An appeal to patriotism may be the last refuge of the scoundrel. But the SNP’s last refuge is a call for social democracy. The White Paper is littered with references to the Tory policies which would be ditched the minute Scotland became independent. The bedroom tax, universal credit: both would cease. More generous pension increases are promised. All this is predicated on the unpopularity of the Conservative Party. Vote yes, and get rid of the Tories for good. Perhaps this is the Yes campaign’s strongest card: they certainly seem to think so, if repetition is any measure.

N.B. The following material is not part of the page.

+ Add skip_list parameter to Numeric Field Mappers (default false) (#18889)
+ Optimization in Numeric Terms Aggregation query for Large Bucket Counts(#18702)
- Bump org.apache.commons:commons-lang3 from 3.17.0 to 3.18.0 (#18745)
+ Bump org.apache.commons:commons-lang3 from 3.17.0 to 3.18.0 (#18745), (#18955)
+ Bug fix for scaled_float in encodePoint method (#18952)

This approach is replete with irony. Scotland is indeed determinedly anti-Conservative, because the Labour Party successfully painted Mrs Thatcher as anti-Scottish. It returns one solitary Tory MP. But it’s not in fact all that more social democratic than the rest of the UK. On most issues, Scottish opinion tracks English quite closely; and in both, the proportion of the population who would like taxation and public spending to grow is a decreasing minority. And the party which was at one time successfully labelled by Labour as the ‘Tartan Tories’ – the SNP – these days brands itself as left of centre, but contains – to put it politely – a very wide range of opinion. Historically its electoral roots lie in former Conservative areas, and it was only when it made its first progress into Labour heartlands that it was able to secure a majority in Holyrood. Its policies have been uniformly populist – freezing the council tax, making higher education free, abolishing tolls on bridges – and as a result are redistributive, but to the better off. Naturally, the White Paper mentions this not at all.

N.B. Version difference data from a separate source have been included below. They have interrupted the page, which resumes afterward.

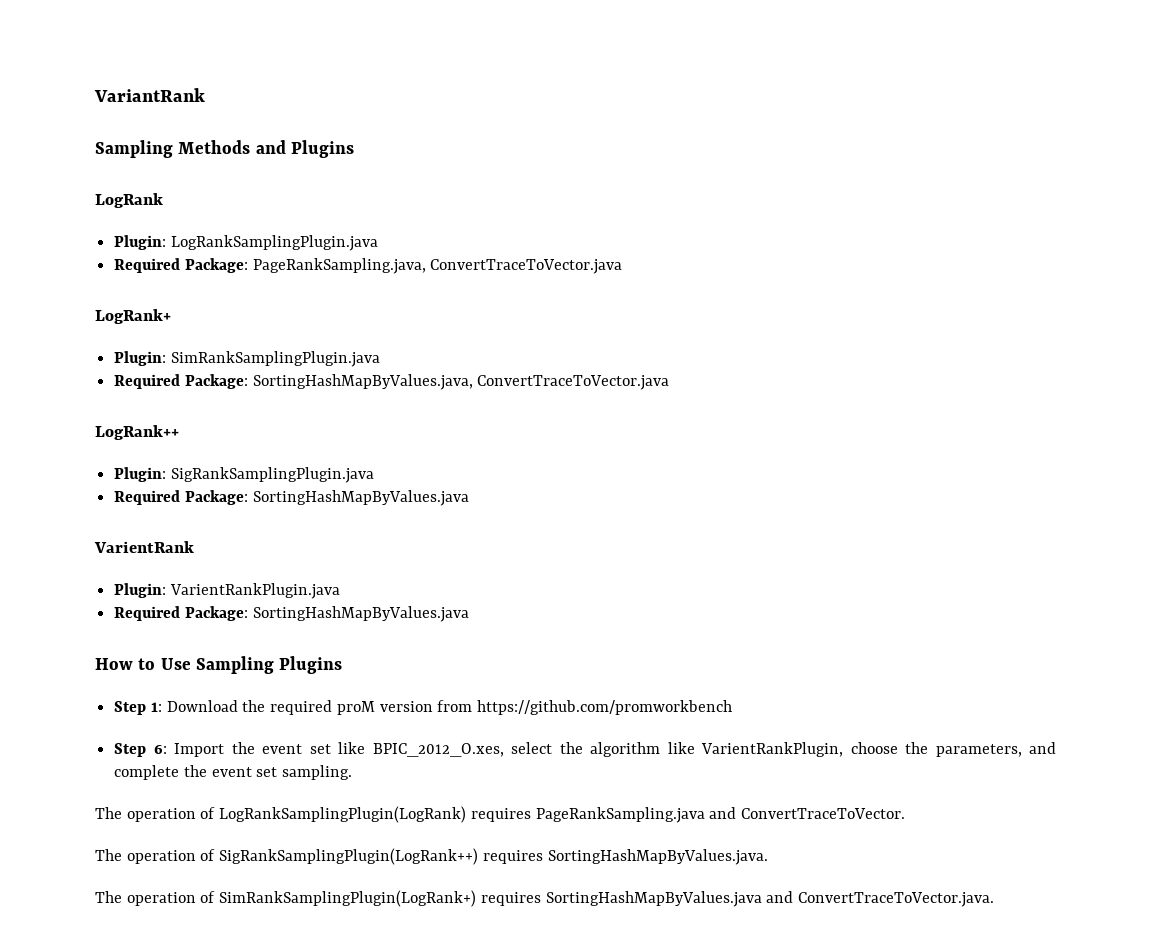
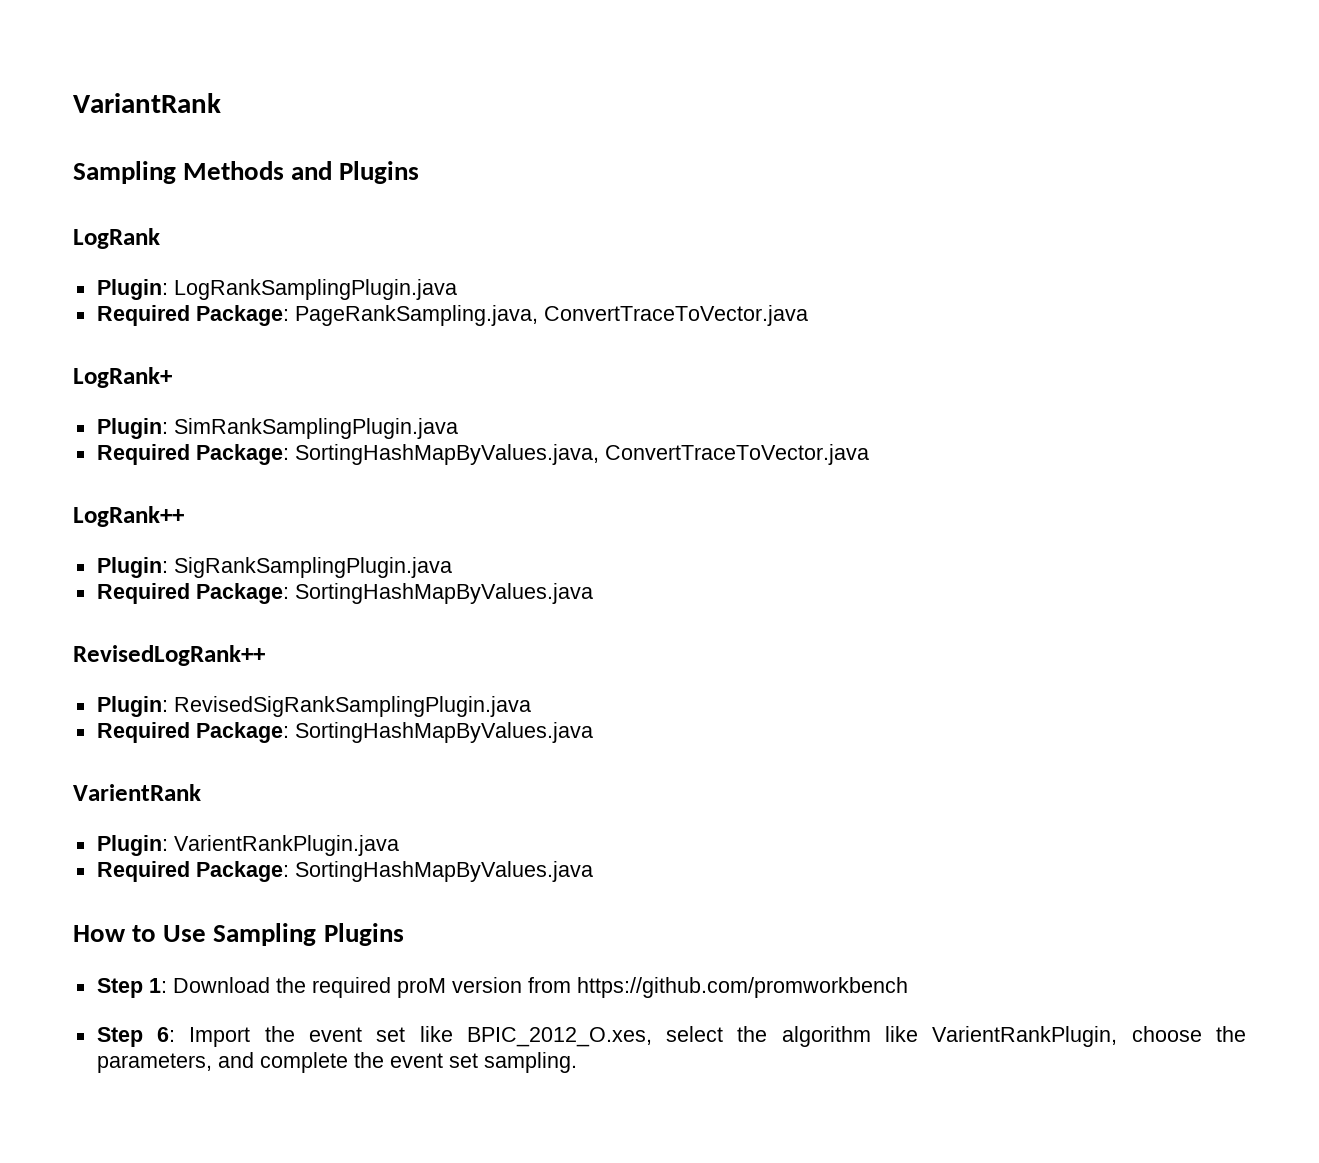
+ RevisedLogRank++
+ Plugin: RevisedSigRankSamplingPlugin.java
+ Required Package: SortingHashMapByValues.java
- The operation of LogRankSamplingPlugin(LogRank) requires PageRankSampling.java and ConvertTraceToVector.
- The operation of SigRankSamplingPlugin(LogRank++) requires SortingHashMapByValues.java.
- The operation of SimRankSamplingPlugin(LogRank+) requires SortingHashMapByValues.java and ConvertTraceToVector.java.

The White Paper’s big retail offer is a huge increase in state-provided childcare. This has only the most tenuous connection with constitutional change, as these powers are already devolved to Holyrood. The SNP argument that they cannot do this today because the additional tax revenue from working parents accrues to the Treasury, and not them, is no more than a feeble excuse. Arithmetically, more non-working parents than currently exist would have to be drawn into work and pay taxes to cover the costs of the policy. But the White Paper does no arithmetic.

 

Conclusion

It is relatively easy to pick apart an intellectually incoherent and dishonest document. But in the end, it’s not the document that matters. The Scottish government has distributed it, at taxpayers’ expense, all across the country. But few will read it. Its main purpose is to enable Mr Salmond to claim that all people’s questions are answered, if they would but study the 200 pages of FAQs at the back (‘Will Scotland still be in the same time zone? Will I lose my British citizenship? What will the national anthem be?’ Yes, no, and don’t know, respectively, in case you were worried).

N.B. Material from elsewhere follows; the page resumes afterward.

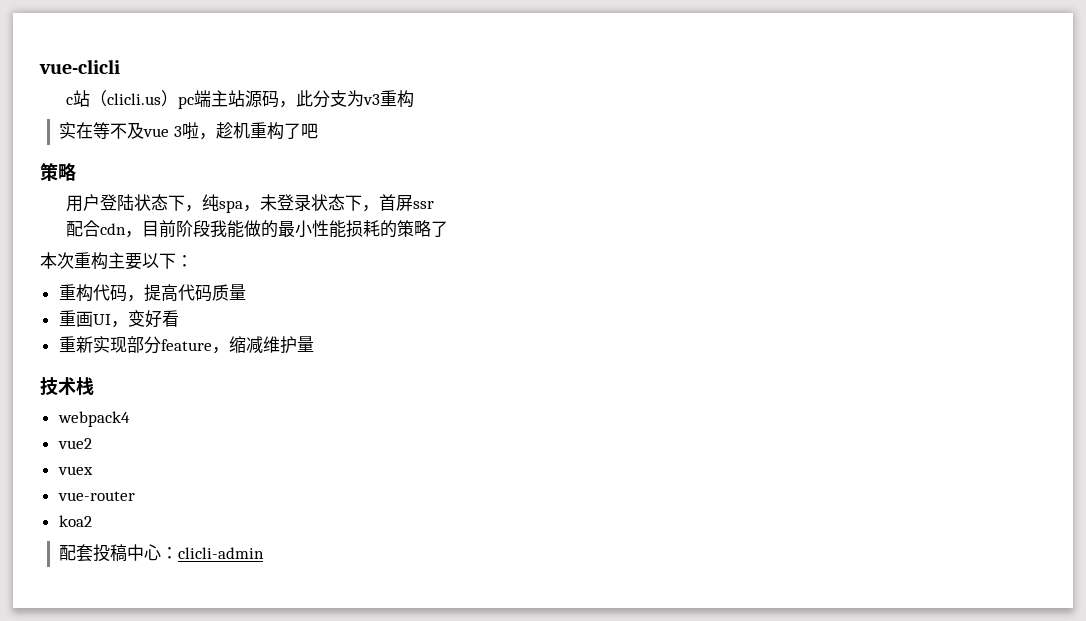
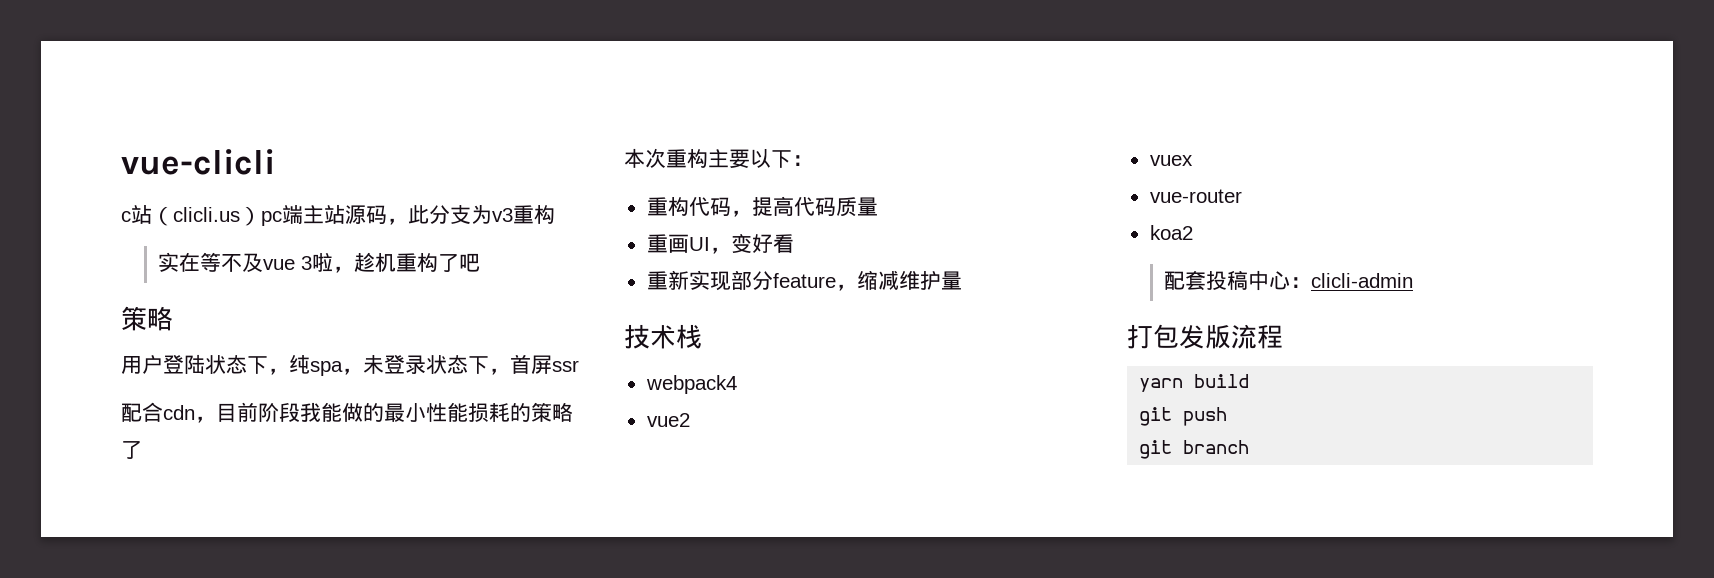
+ 打包发版流程
+ yarn build
+ git push
+ git branch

In the months since its publication SNP Ministers have talked about the White Paper less and less. Unfazed by its policy incoherence, they hammer simple, populist messages – vote yes and be Scottish is the core of their message, and on their coat tails a set of lazy, left-leaning commentators fantasise about a Tory-free, nuclear-free, Scotland unshackled from a wicked Westminster which is the source of all problems. Those on the left who want genuine social progress might smile indulgently at this, were the risks it brings not so real. Instead, those who support the union need not merely to unpick the SNP’s plans, and identify the risks they bring, but present a coherent case for hanging together with the rest of the UK. This White Paper needs to be matched by a coherent argument for the strength of economic union. From the left there needs to come a moral as well as an instrumental case for security and solidarity in a social union, as Gordon Brown has recently argued. Overall, those who care about Scotland and the UK must at the same time present a compelling picture of how political union can deliver these while providing the significant decentralised power that Scots clearly want. That is where the real Scotland’s Future is to be found.